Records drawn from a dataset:
┏━━

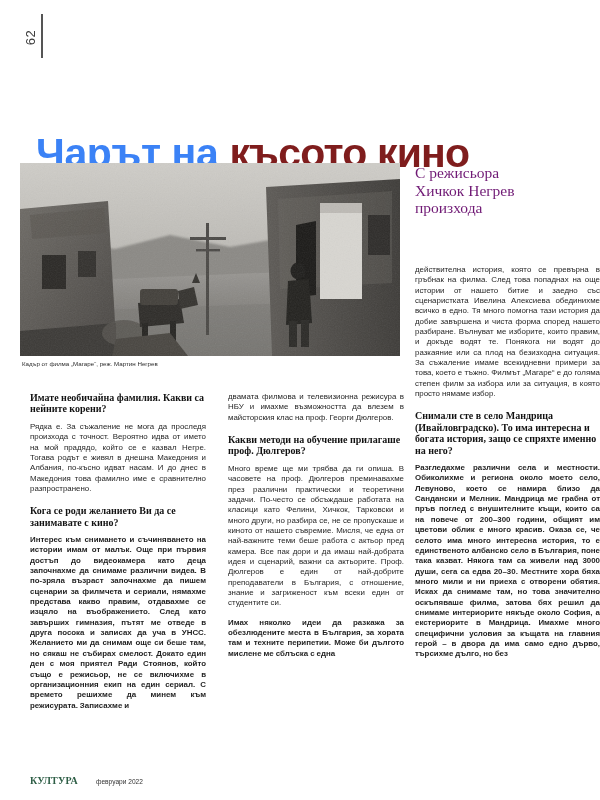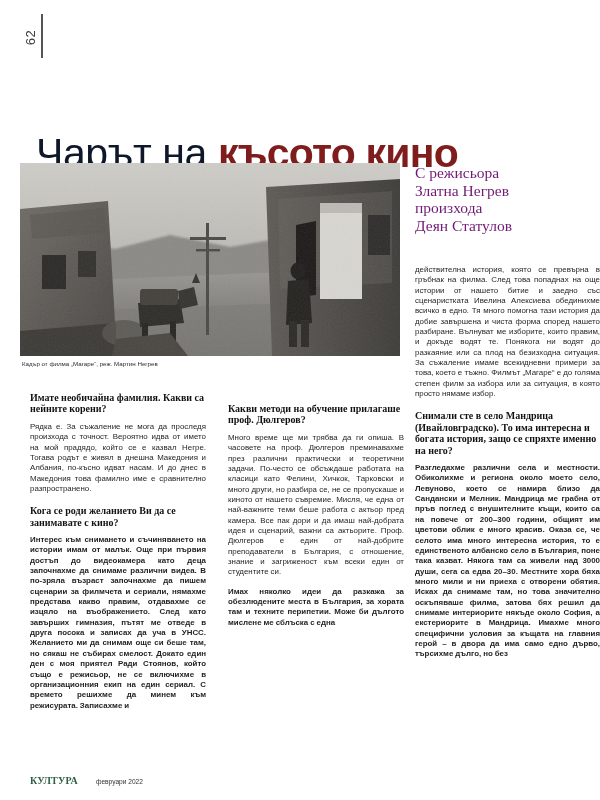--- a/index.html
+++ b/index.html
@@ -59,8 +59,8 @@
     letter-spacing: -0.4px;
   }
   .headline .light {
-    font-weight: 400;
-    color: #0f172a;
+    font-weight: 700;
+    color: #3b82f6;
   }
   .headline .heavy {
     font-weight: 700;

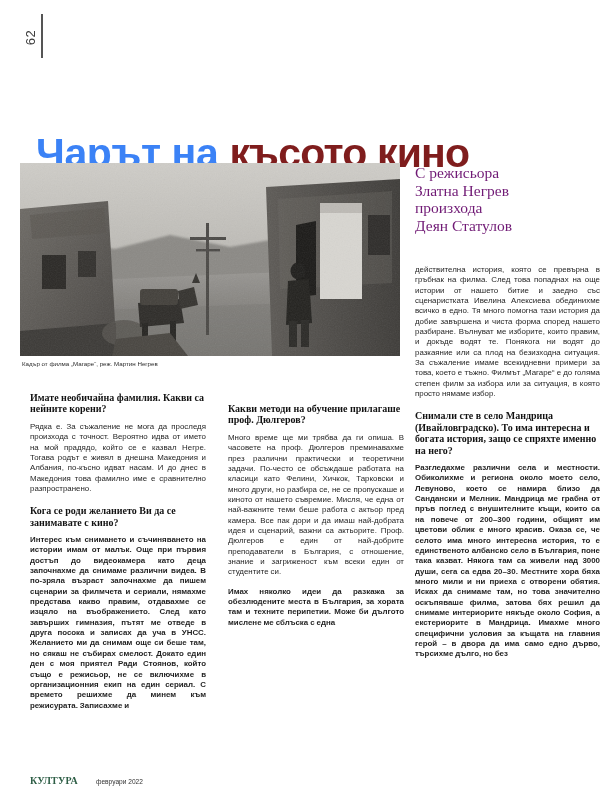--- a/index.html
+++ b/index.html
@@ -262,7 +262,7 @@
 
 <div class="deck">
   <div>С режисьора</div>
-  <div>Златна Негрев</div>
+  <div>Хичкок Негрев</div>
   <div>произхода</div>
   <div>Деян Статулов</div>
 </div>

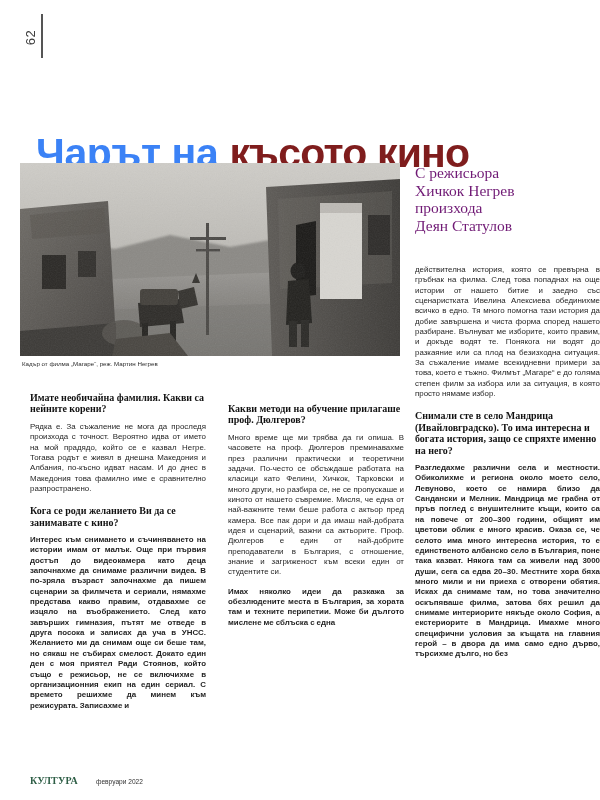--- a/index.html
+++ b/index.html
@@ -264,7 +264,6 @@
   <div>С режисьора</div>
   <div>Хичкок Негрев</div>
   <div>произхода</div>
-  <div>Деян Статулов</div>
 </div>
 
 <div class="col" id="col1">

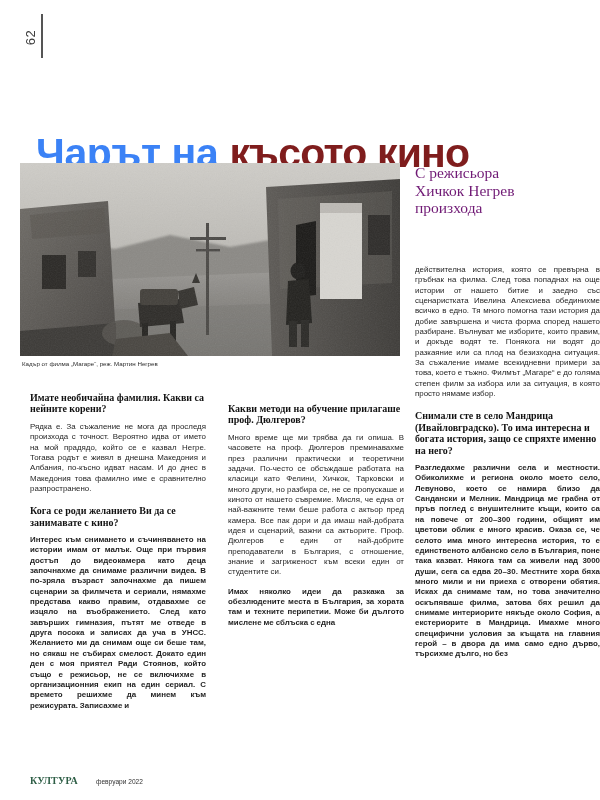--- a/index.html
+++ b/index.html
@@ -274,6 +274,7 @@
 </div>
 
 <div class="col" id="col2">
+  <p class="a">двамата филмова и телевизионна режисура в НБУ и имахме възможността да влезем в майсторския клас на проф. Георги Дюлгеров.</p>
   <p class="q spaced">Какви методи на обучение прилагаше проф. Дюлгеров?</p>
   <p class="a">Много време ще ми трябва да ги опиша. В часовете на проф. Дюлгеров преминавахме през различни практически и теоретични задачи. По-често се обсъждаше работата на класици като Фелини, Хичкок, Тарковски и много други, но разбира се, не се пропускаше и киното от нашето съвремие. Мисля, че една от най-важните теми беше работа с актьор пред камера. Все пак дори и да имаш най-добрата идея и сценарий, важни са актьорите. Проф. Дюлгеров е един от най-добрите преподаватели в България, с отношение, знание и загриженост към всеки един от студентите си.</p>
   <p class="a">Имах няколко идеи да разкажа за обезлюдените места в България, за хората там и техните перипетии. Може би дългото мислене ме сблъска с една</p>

┗━━
┏━━

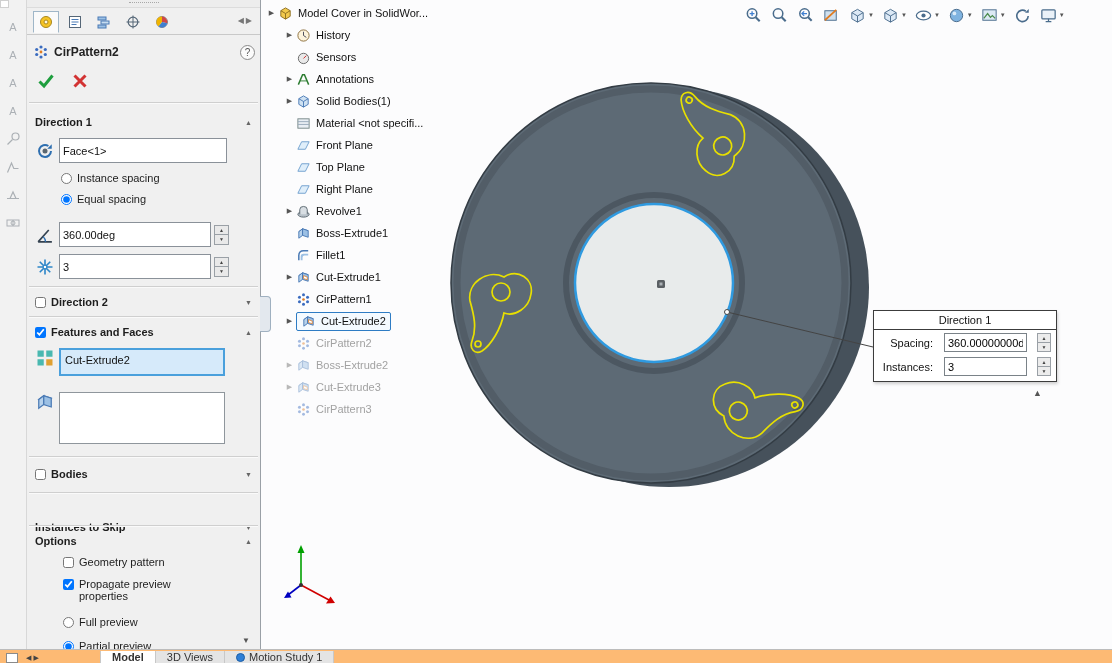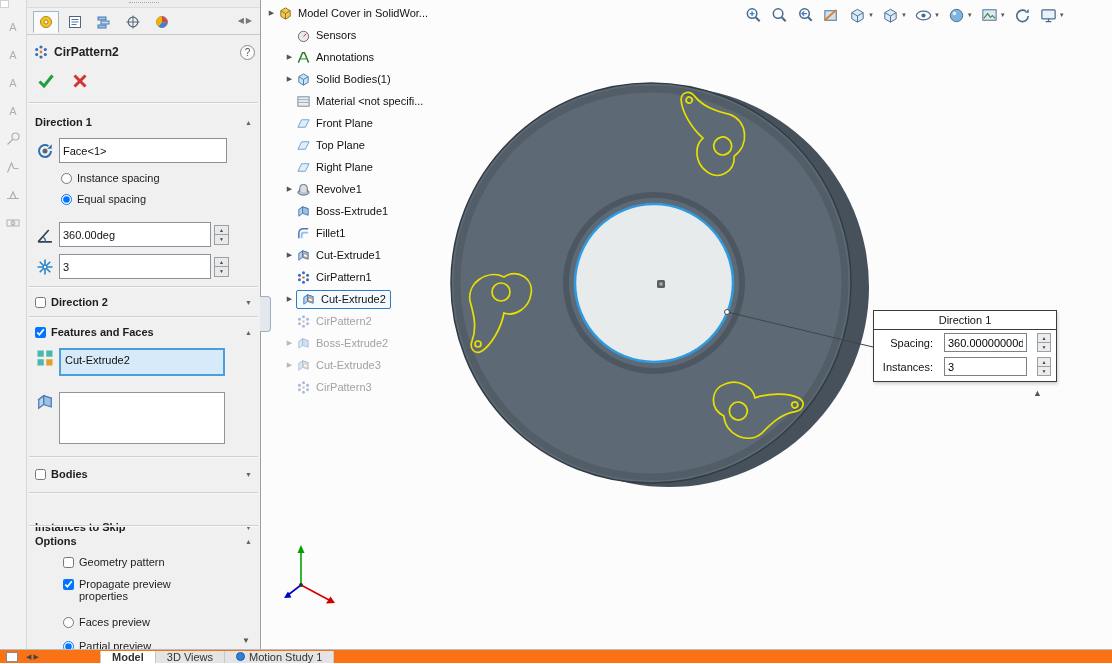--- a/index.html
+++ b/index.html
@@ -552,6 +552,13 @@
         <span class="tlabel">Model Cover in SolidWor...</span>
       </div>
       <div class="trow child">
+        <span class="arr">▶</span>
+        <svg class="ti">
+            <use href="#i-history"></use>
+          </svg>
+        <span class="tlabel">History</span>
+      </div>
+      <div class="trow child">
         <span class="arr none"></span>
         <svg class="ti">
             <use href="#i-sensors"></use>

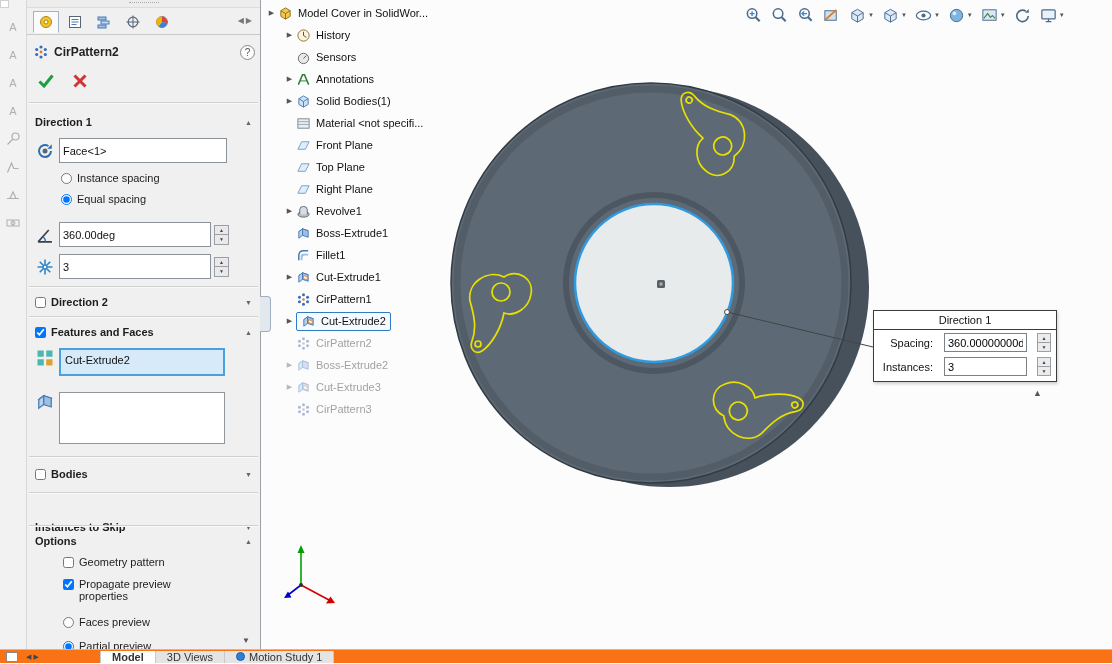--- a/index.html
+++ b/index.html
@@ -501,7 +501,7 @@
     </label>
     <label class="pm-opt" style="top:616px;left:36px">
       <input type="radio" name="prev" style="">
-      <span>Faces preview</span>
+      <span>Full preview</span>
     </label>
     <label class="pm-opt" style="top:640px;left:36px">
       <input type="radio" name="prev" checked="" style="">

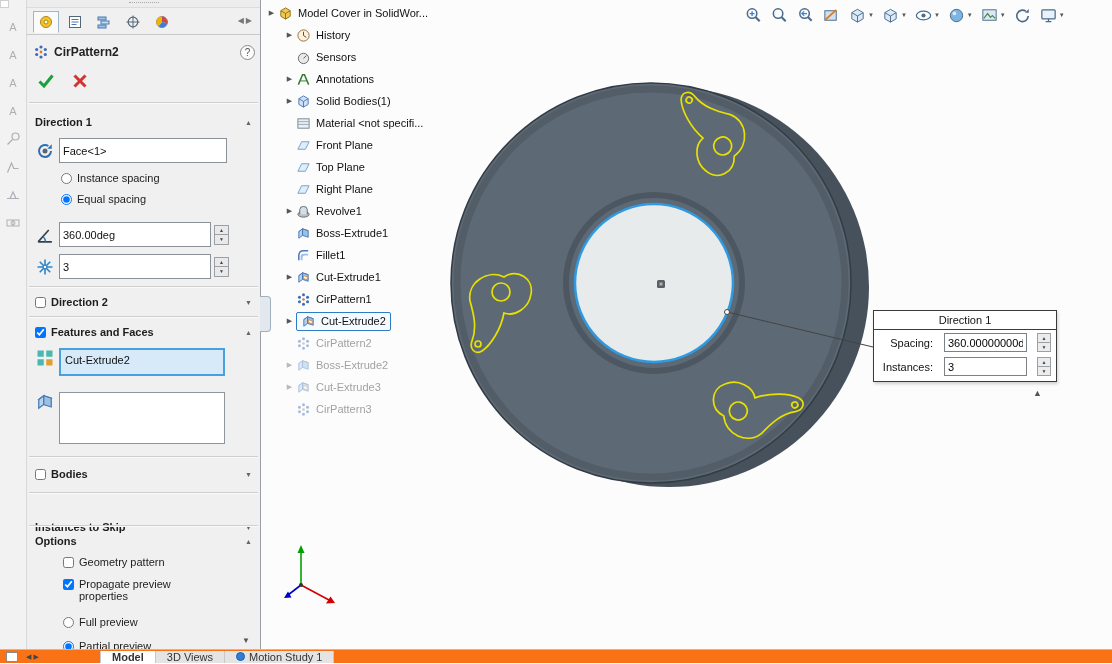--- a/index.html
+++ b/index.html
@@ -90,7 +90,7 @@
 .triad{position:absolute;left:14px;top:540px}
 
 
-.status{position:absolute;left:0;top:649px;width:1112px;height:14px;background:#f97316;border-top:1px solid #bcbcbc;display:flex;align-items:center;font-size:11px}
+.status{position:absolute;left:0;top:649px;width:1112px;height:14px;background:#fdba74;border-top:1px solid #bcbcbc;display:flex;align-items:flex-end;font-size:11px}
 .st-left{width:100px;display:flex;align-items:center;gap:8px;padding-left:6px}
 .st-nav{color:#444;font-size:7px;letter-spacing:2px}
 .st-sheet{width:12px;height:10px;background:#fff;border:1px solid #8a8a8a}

┗━━
┏━━

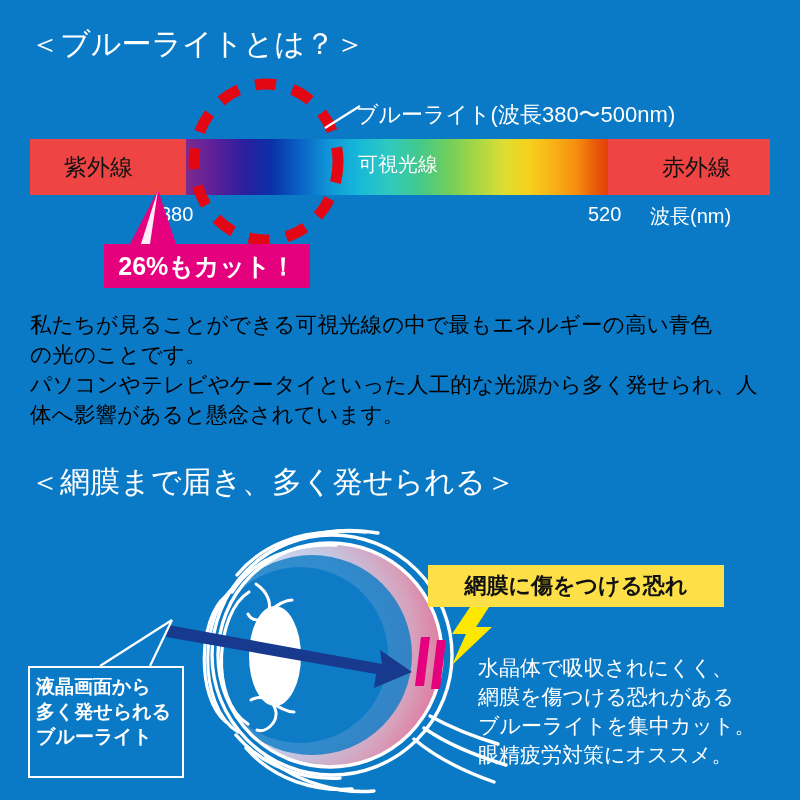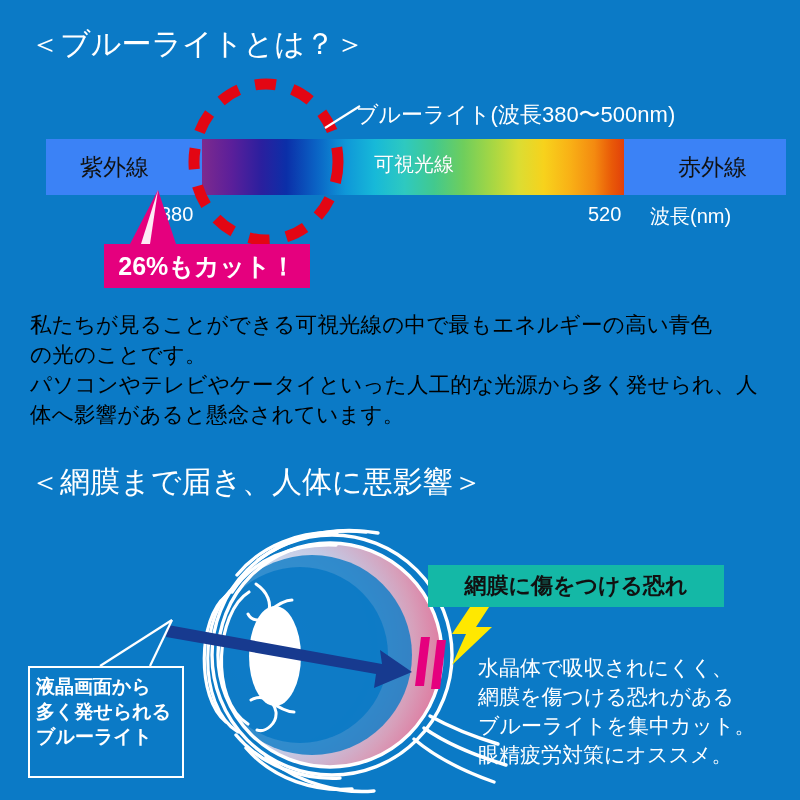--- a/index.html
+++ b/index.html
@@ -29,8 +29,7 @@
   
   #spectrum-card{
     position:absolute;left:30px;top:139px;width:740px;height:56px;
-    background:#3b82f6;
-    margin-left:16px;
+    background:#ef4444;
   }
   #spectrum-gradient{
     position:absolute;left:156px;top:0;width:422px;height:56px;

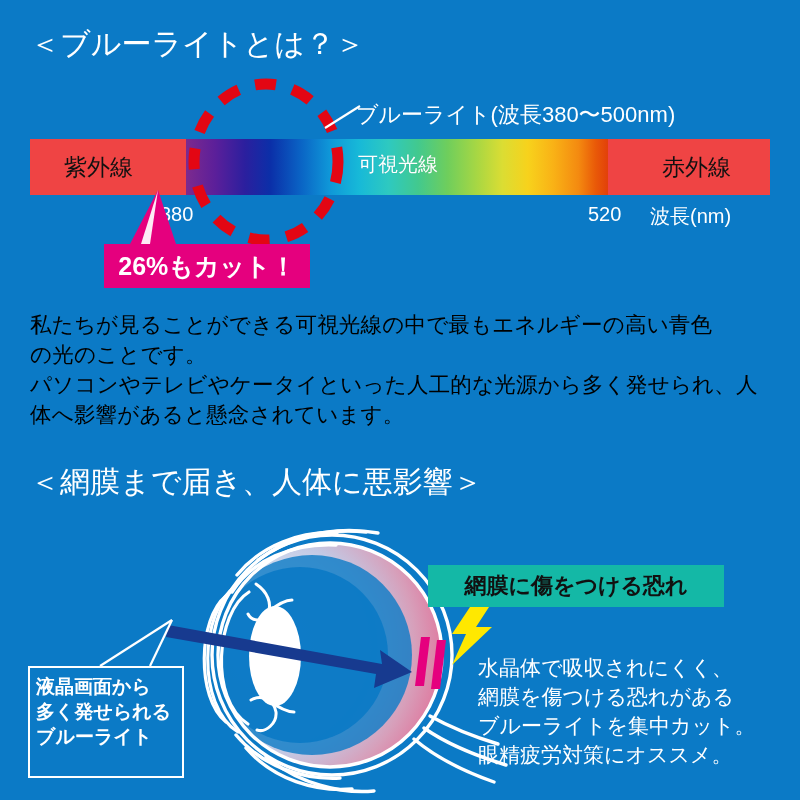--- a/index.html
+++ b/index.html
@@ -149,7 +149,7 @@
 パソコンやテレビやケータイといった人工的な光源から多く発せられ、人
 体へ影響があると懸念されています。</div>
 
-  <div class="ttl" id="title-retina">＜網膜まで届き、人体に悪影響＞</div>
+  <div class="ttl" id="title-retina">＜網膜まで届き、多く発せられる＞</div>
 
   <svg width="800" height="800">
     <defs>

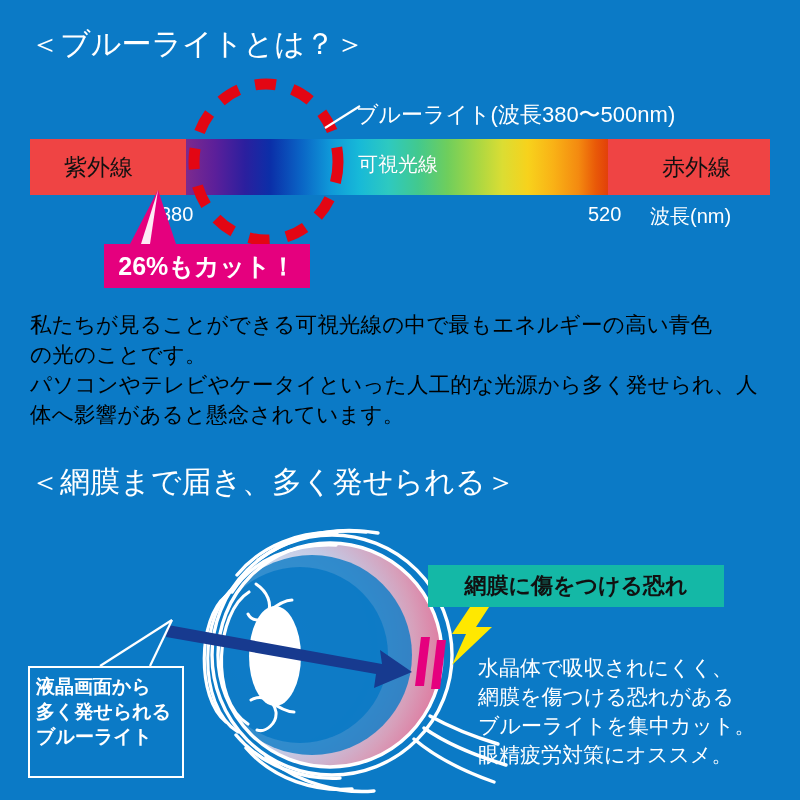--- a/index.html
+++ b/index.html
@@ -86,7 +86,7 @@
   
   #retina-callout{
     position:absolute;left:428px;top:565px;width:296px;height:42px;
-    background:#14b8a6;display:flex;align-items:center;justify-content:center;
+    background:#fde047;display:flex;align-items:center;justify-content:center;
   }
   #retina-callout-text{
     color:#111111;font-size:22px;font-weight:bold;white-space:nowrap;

┗━━

* _EXERCISE AIM_
Find the lines that mention "href" in the entries and show them.

* _ANSWER FOR THIS EXERCISE_
+            <use href="#i-history"></use>
             <use href="#i-sensors"></use>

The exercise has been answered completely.